The traditional treatment of hypertension can be radically revised. This is evidenced by recent studies of this disease.
For many years, hypertension has been considered a relatively predictable disease associated mainly with salt intake, stress, age and genetics. However, recent research is expanding the understanding of hypertension in three key areas: genetics, the gut microbiome, and the interaction of the microbiome with the circulatory system and metabolism. This line of research goes beyond traditional risk factors and opens the way to a more accurate understanding of this disease.
In particular, in 2024, a group of researchers from the National Institutes of Health published in the journal Nature Genetics the results of one of the largest genetic studies of blood pressure, including data from more than a million people. They identified more than 100 new regions of the genome associated with the regulation of blood pressure.

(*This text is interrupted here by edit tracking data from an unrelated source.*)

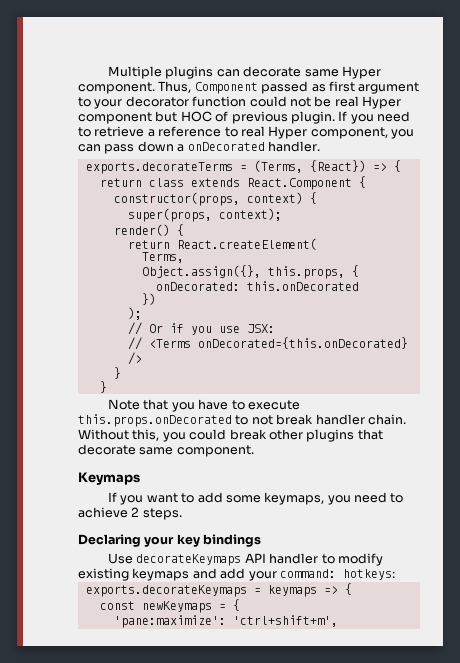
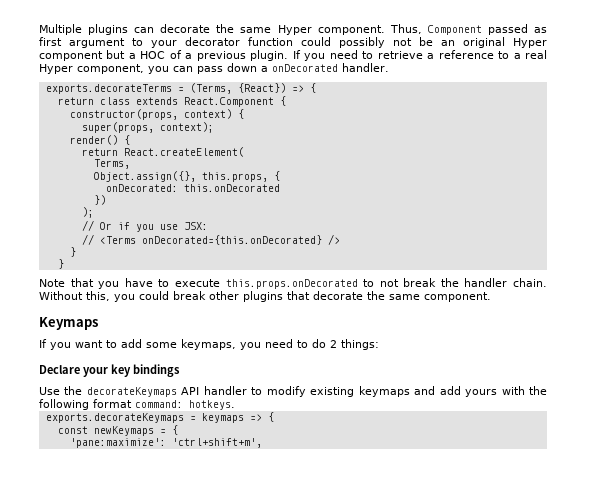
(302, 71) none -> [216,24,235,33] the
(287, 101) none -> [339,37,385,48] possibly
[334,96,359,107] real -> [441,37,505,48] an original
(178, 116) none -> [128,53,136,59] a
(229, 116) none -> [185,53,193,59] a
(238, 132) none -> [513,53,521,59] a
(314, 419) none -> [440,278,459,287] the
(136, 449) none -> [367,291,385,300] the
[78,507,182,520] [78,534,141,547] achieve 2 steps. // Declaring -> [312,339,379,350] [39,365,80,374] do 2 things: // Declare
(134, 558) none -> [64,386,83,395] the
[248,569,395,581] your command: hotkeys: -> [465,386,547,397] [39,399,235,410] yours with the following format command: hotkeys.

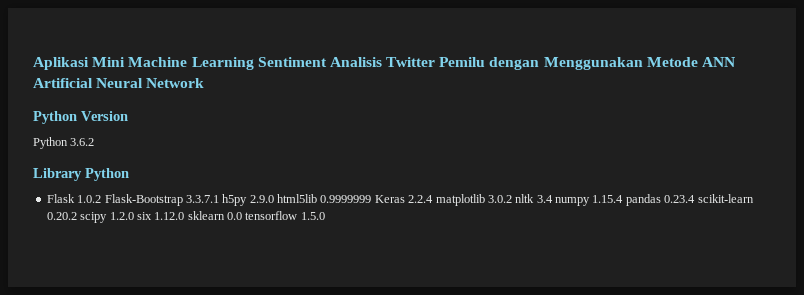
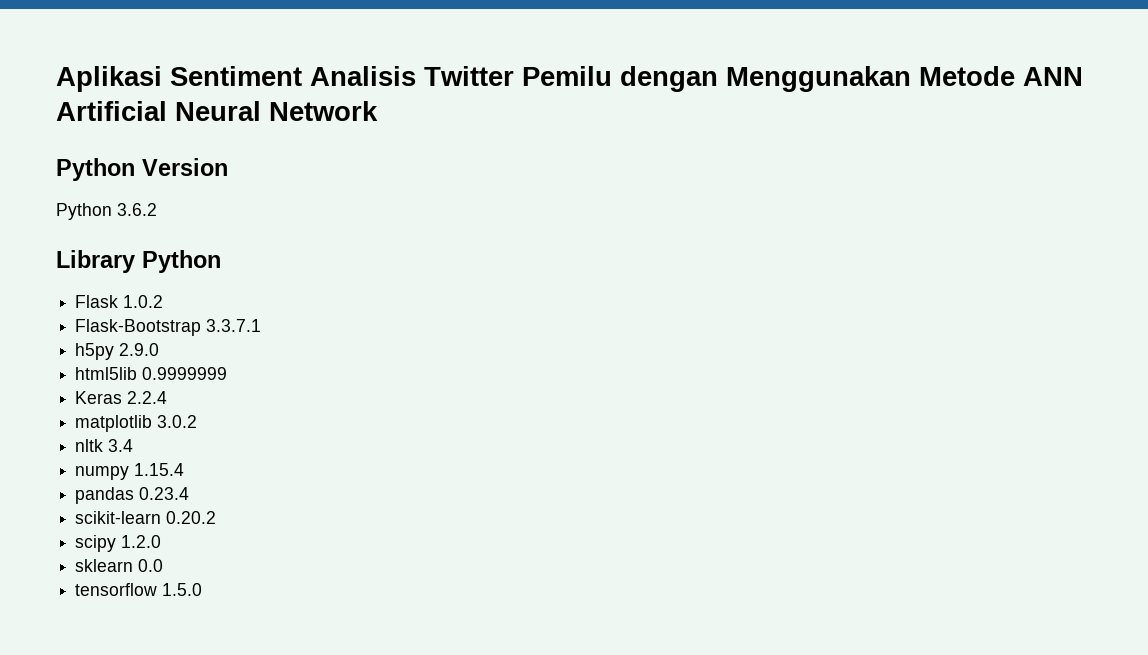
[92,57,254,70] Mini Machine Learning -> (162, 79) none
(102, 199) none -> (164, 301) //
(219, 199) none -> (262, 325) //
(274, 199) none -> (160, 349) //
(372, 199) none -> (228, 373) //
(434, 199) none -> (168, 397) //
(512, 199) none -> (198, 421) //
(553, 199) none -> (134, 445) //
(624, 199) none -> (185, 469) //
(696, 199) none -> (190, 493) //
(77, 216) none -> (217, 517) //
[136,212,185,220] six 1.12.0 -> (162, 541) //
(242, 216) none -> (164, 565) //

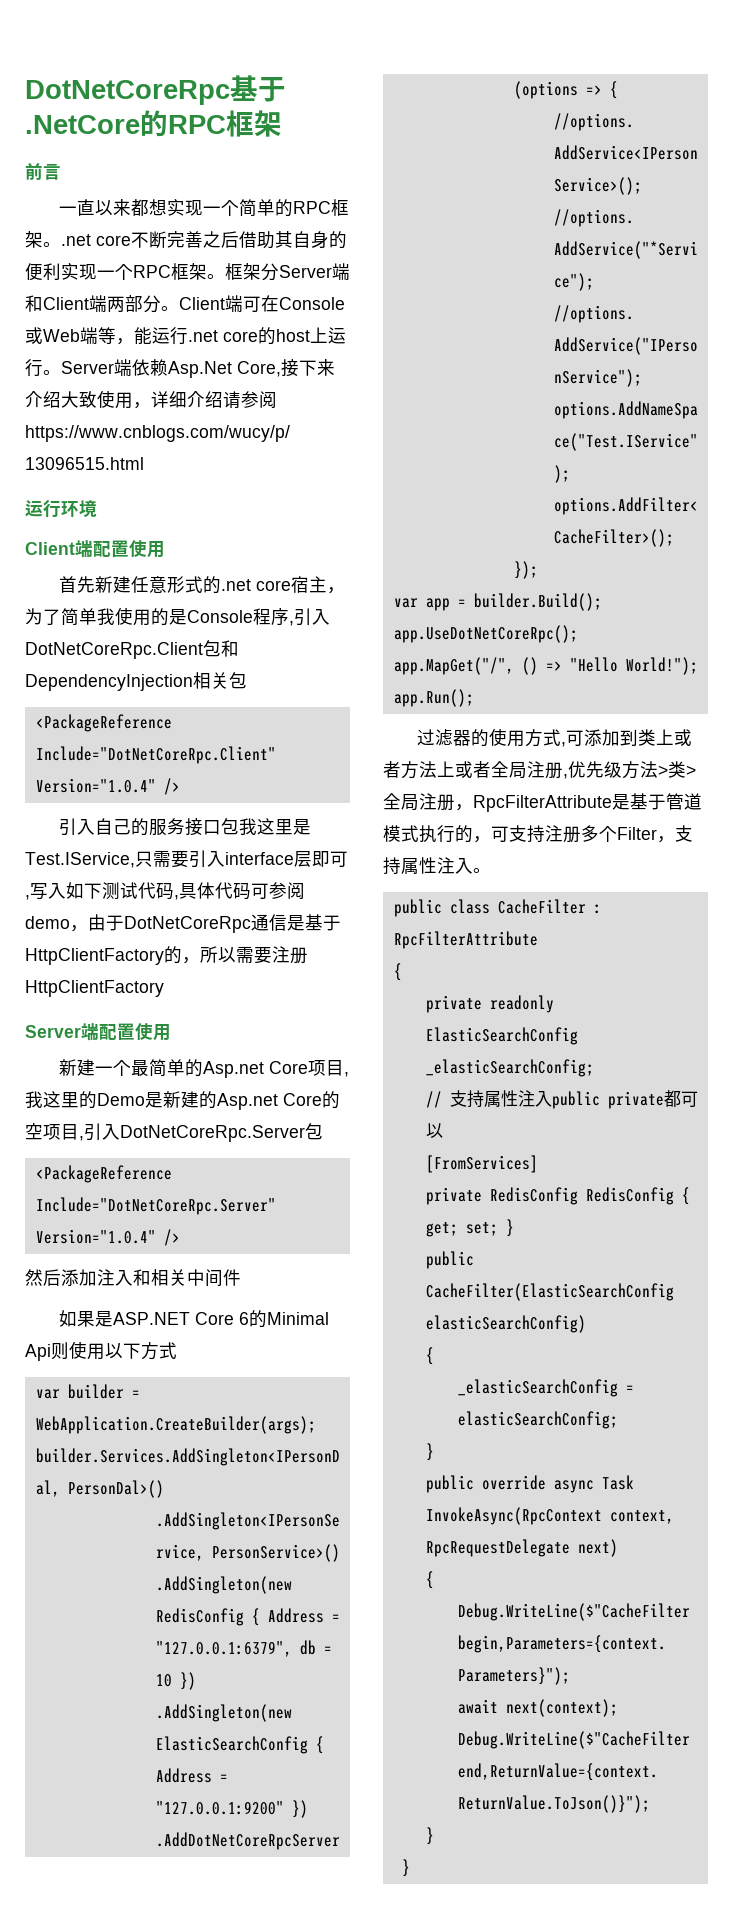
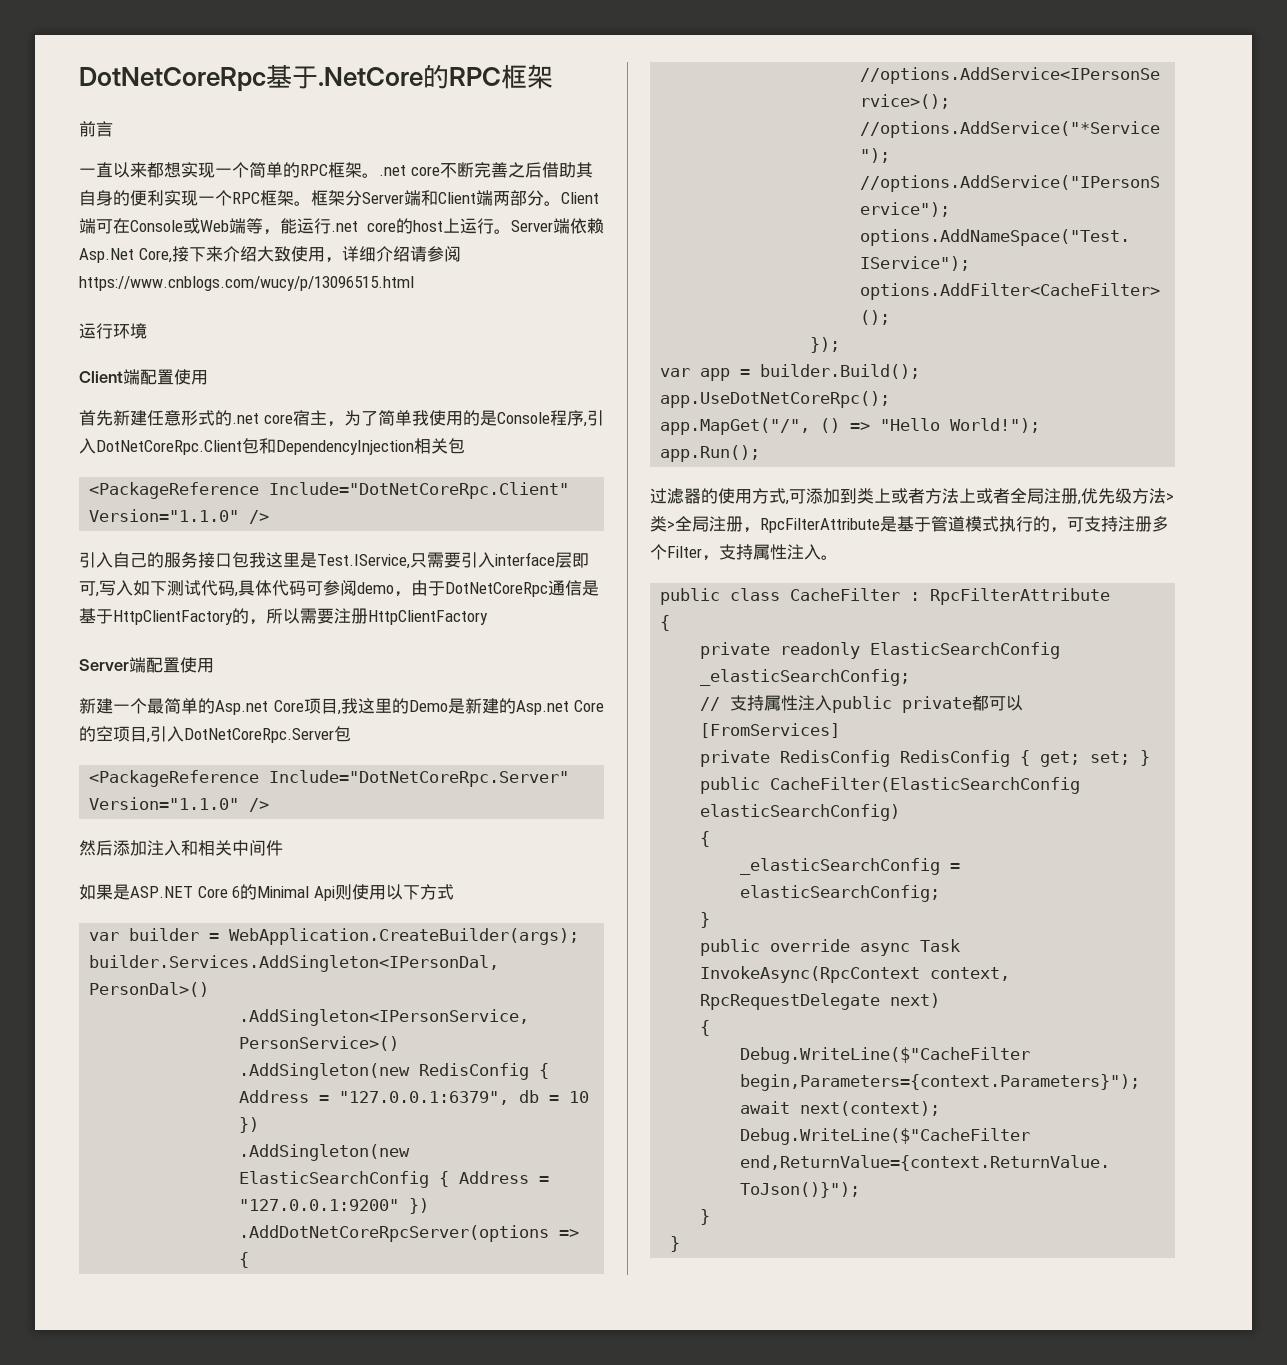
[35,778,156,793] Version="1.0.4" -> [89,509,240,522] Version="1.1.0"
[35,1229,156,1244] Version="1.0.4" -> [89,797,240,810] Version="1.1.0"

"Our study helps to explain a much larger proportion of differences in blood pressure between two people than previously thought," the authors of the study emphasized.
Epigenetic mechanisms and the interaction of genes and the environment complement the genetic picture. As noted in a review published in the journal Cellular and Molecular Life Sciences, "hypertension is a hereditary disease, but in the vast majority of cases it is polygenic — with many variants that may not cause the disease by themselves, but in combination with other factors can diagnose it."
The gut microbiome is also attracting more and more attention. As reported in the article "Frontiers in Cardiovascular Medicine", "a decrease in the number and diversity of the intestinal microbiota, as well as an increase in the ratio of Firmicutes/Bacteroidetes correlate with an increased risk of hypertension." One of the latest studies linking the microbiome to the blood pressure profile is an analysis published in 2025 in the journal Communications Medicine. It was attended by 3695 people who underwent 24-hour blood pressure monitoring and microbiome analysis. The results showed that "a greater diversity of the gut microbiome was negatively correlated with diastolic variability in blood pressure."
In the light of these data, hypertension is no longer perceived as a homogeneous vascular disease or a consequence of aging. Now it is a complex network of interactions: genetics, metabolism, microbiome, hormonal and immune systems, environmental factors and lifestyle. This means that instead of a single universal therapy, the future may be for individualized diagnosis and potential modulation of the microbiome.